Consider a simple example: rhe following punchlet adds one field to whatever input data is given:

{ [user][age] = 22; }

This syntax is short and easy. Here is how it actually works. A punchlet is a Java class instance. Its actual signature is defined as follows:

/*
 * Your punchlet is an object implementing some interface. 
 * A punchlet is created and injected with some fields, in particular
 * resource JSON files, groks patterns, a so-called world Tuple to give your
 * Punch let access to the outside world,  etc .. . 
 * 
 * A punchlet must implement a single 'execute' function, the one that will be executed
 * with the input data.
 */
 class Punchlet {        
    /*
     * @param root : the root Tuple, containing the data (logs, events, whatever)
     */  
     void execute(Tuple root) {
         // your punchlet code
         root:[user][age] = 22;
     }
 }   

It is only to make it simpler that the Punch short notation is provided. When you write

{ [user][age] = 22; }

The Punch compiler will take care of filling the rest, and at runtime additional resources will be injected to your punchlet.

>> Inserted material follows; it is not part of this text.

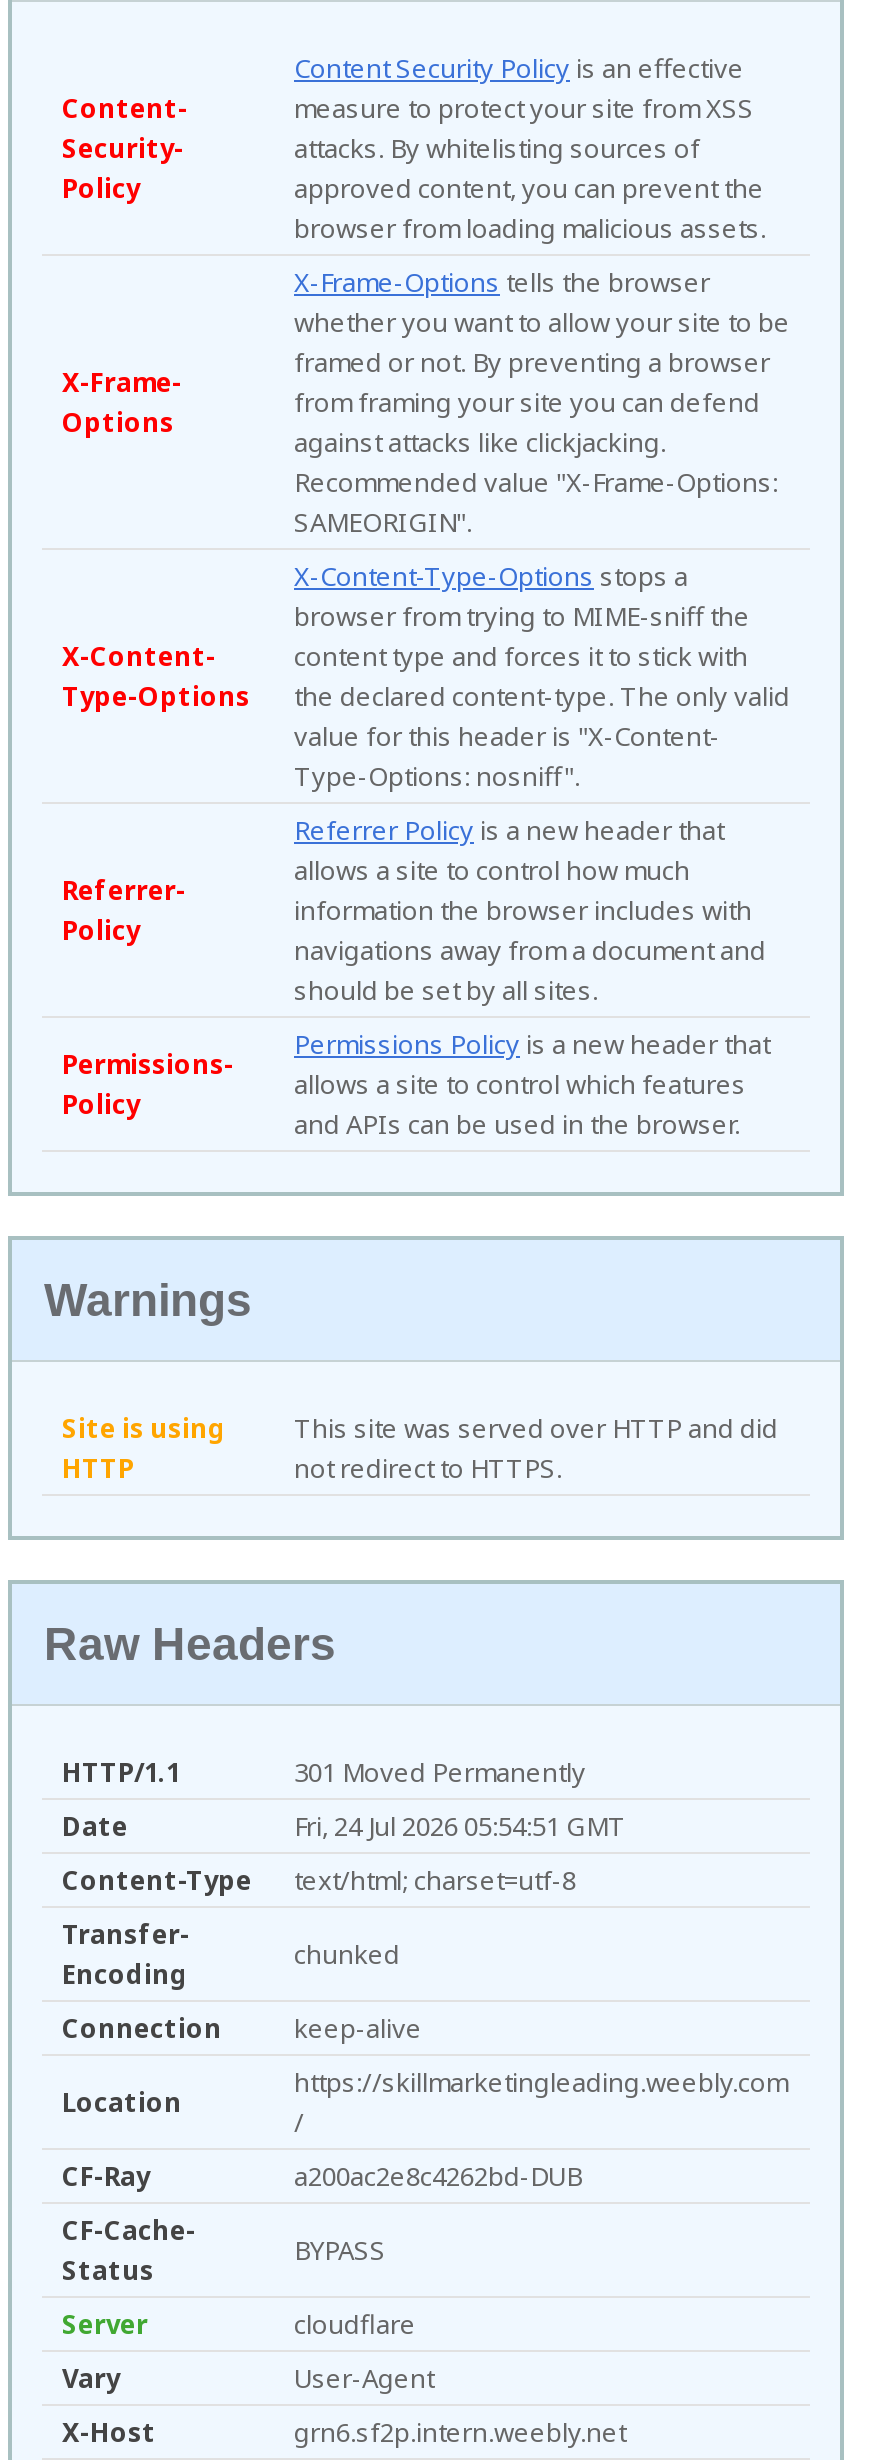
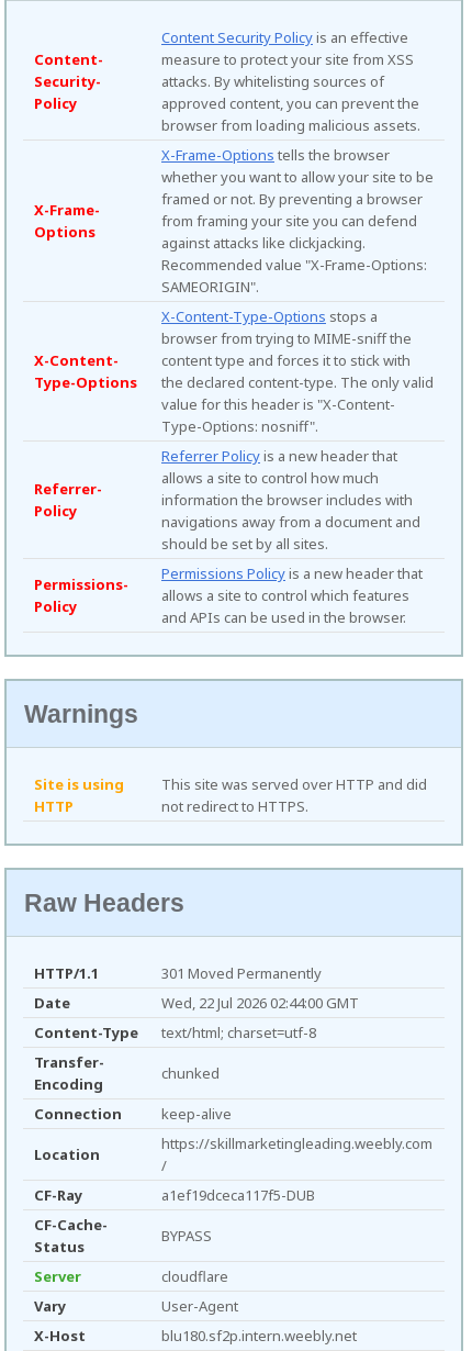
[294,1809,626,1845] Fri, 24 Jul 2026 05:54:51 GMT -> [161,993,359,1013] Wed, 22 Jul 2026 02:44:00 GMT
[294,2159,582,2195] a200ac2e8c4262bd-DUB -> [161,1186,315,1205] a1ef19dceca117f5-DUB
[294,2415,626,2451] grn6.sf2p.intern.weebly.net -> [161,1326,357,1346] blu180.sf2p.intern.weebly.net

When you deploy that punchlet in a stream of data; it will be applied to each traversing data item.

Packaging Punchlets

You can deliver punchlet files in several ways.

The simplest:

{ [user][age] = 22; }
To add a test data in front and make it easier for user to simply try it, use the @test annotation:

// @test(fields=[user][name]) bob 
{ [user][age] = 22; }

A better way is to ship your punchlet as part of a yaml file. You can then add some description, more sophisticated input data as well as resources, an important punchlet feature described later on. Here is an example:

description: >
  Here is a simple example of the ipmatch operator.
  You want to know if an IP is in a list of ranges.
tests:
- logs:
    log: 172.16.0.2
- logs:
    log: 5.36.18.2
resources:
  ranges:
  - 10.0.0.0/8
  - 172.16.0.0/12
  - 192.168.0.0/16
  - 127.0.0.1/32
punchlet: >
  {
    // Retrieve our IP domains from a punch resource.
    // Resources comes from outside the punchlet. In this
    // example it is defined above but in production
    // it typically come from a S3 store, a remote filesystem
    // etc..
    Tuple ranges = getResourceTuple("ranges");

    // You can use that resource tuple like any other.
    [check] = ipmatch(ranges).contains([logs][log]);
  }
As you can see it makes a punchlet well documented

If you use the punch language to write log parsers, the punch provides an official maven based packaging that allows you to add unit tests and sample log test files in a well structured package. Refer to the online parser repositorie.